Cuando se sospecha que la causa es una producción excesiva de hormona adrenocorticotrófica, se extraen muestras de sangre de las venas que drenan la hipófisis a fin de comprobar si este es su origen.

Tratamiento

El tratamiento depende de si el problema se ha originado en las glándulas suprarrenales, en la hipófisis o en otro lugar. Para extirpar o destruir un tumor hipofisario, es necesario recurrir a la cirugía o a la radioterapia.

Los tumores de las glándulas suprarrenales (por lo general, adenomas) se suelen extirpar quirúrgicamente. Si estos tratamientos no son eficaces o si no existe ningún tumor, puede ser necesario extirpar ambas glándulas suprarrenales. En caso de que ya se hayan extirpado ambas glándulas suprarrenales o en la mayoría de los casos en que la extirpación ha sido parcial, deben tomarse corticoesteroides de por vida.

Por lo general, los tumores situados fuera de la hipófisis y de las glándulas suprarrenales que segregan un exceso de hormonas se extirpan quirúrgicamente.

Ciertos fármacos, como la metirapona o el cetoconazol, reducen la concentración de cortisol y pueden utilizarse mientras se espera el tratamiento definitivo, como una intervención quirúrgica.

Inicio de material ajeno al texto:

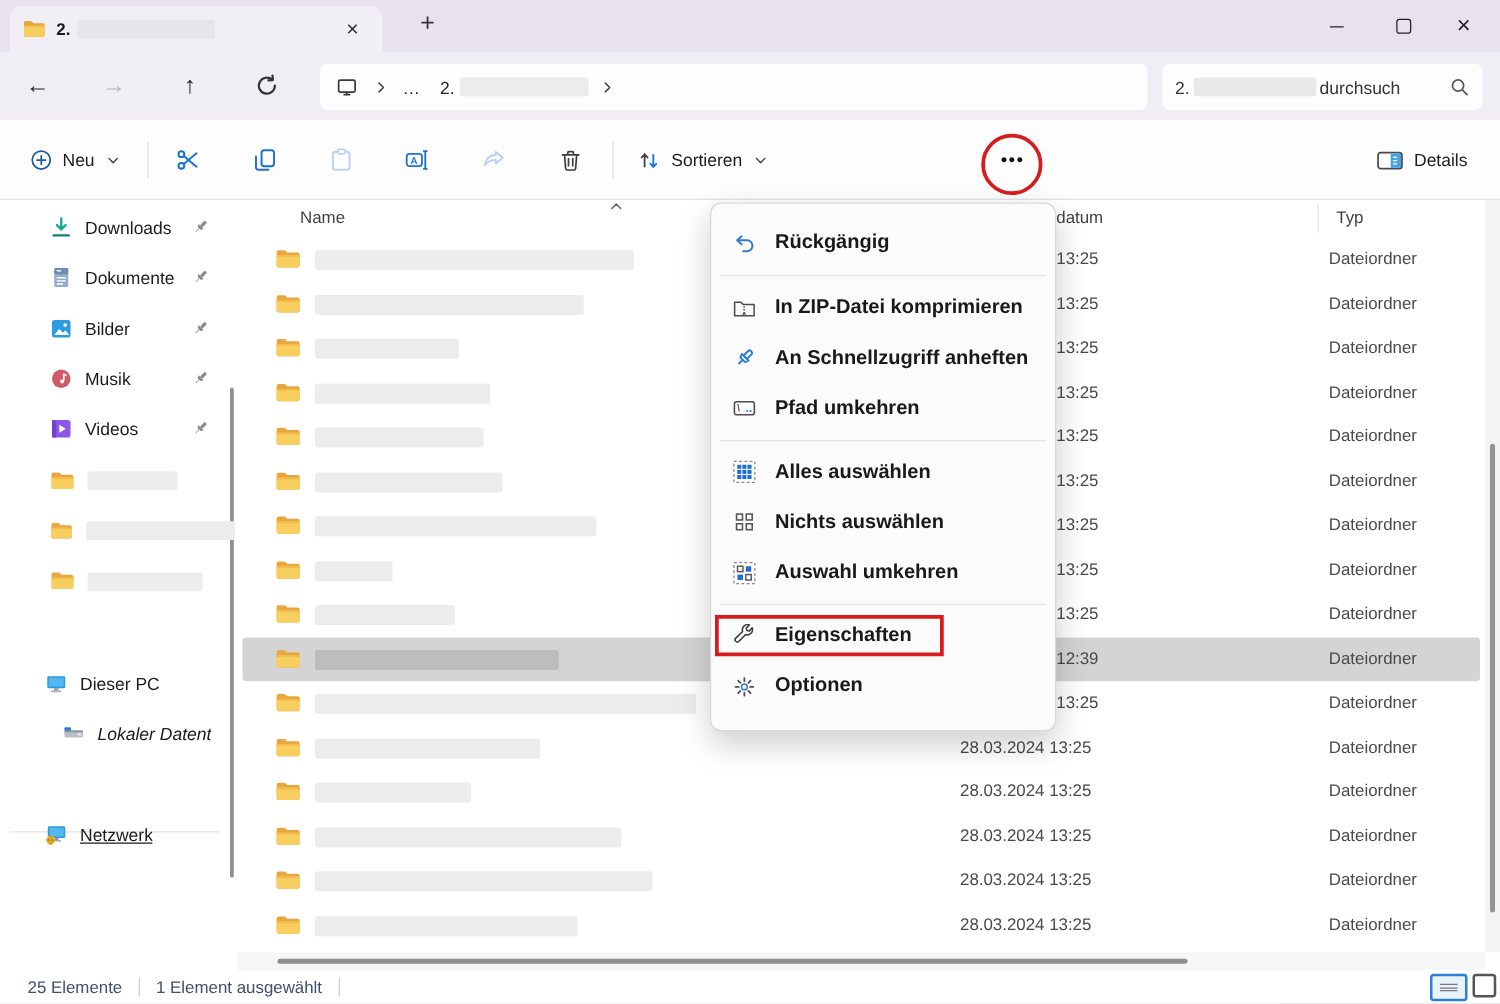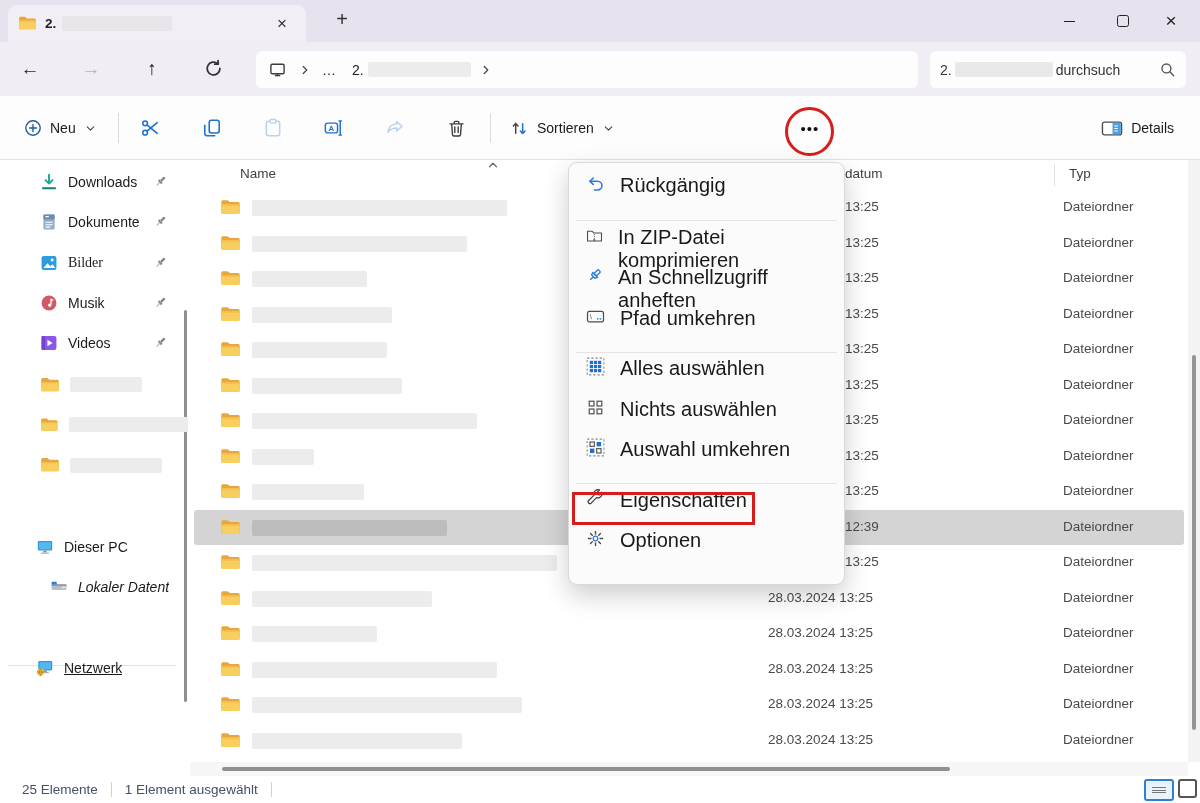--- a/index.html
+++ b/index.html
@@ -83,8 +83,8 @@
   .cmenu{position:absolute;left:568px;top:162px;width:277px;height:423px;background:#fbfbfb;
          border:1px solid #d9d9d9;border-radius:9px;box-shadow:0 10px 26px rgba(0,0,0,.20);
          z-index:50;box-sizing:border-box;padding:11px 5px;}
-  .mitem{position:relative;height:40.4px;display:flex;align-items:flex-start;gap:15px;padding:0 12px;
-         border-radius:4px;font-size:20px;color:#191919;}
+  .mitem{position:relative;height:40.4px;display:flex;align-items:center;gap:15px;padding:0 12px;
+         border-radius:4px;font-size:16px;color:#191919;font-weight:bold;}
   .msep{height:1px;background:#e4e4e4;margin:4.6px 2px;}
   .redbox{position:absolute;left:-2px;top:-1px;width:183px;height:33px;border:3px solid #d71c1c;
           z-index:61;pointer-events:none;box-sizing:border-box;top:3px;}

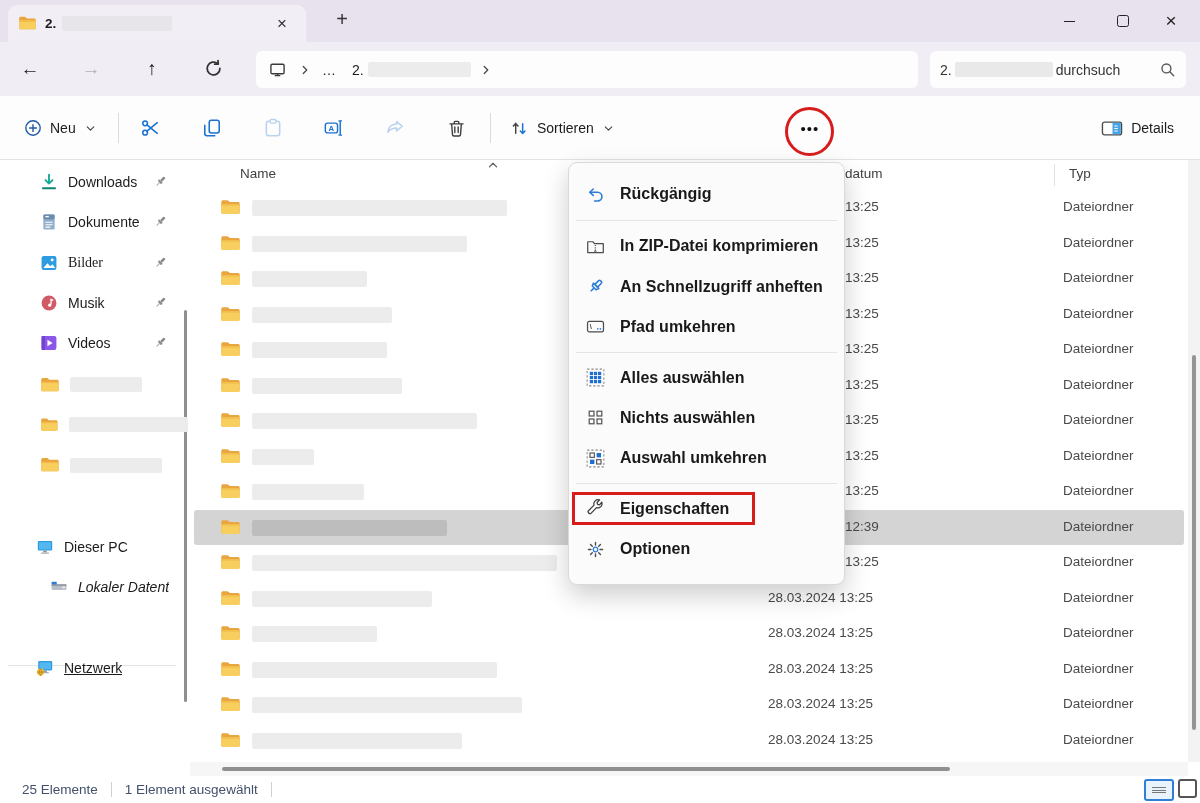--- a/index.html
+++ b/index.html
@@ -432,7 +432,7 @@
           </svg>
         </span>
       </div>
-      <div class="side-row" style="top: 82.6px; padding-left: 38px; font-family: Liberation Serif, serif;">
+      <div class="side-row" style="top: 82.6px; padding-left: 38px;">
         <svg width="18" height="18" class="ic" style="margin-right: 10px;">
           <use href="#sym-pictures"></use>
         </svg>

La mifepristona puede bloquear los efectos del cortisol. En casos de enfermedad persistente o recurrente leves puede ser eficaz el tratamiento con el fármaco pasireotida. La cabergolina también puede ser eficaz en algunos casos. La pasireotida y la cabergolina disminuyen la capacidad de la corticotropina para estimular la producción de cortisol por las glándulas suprarrenales.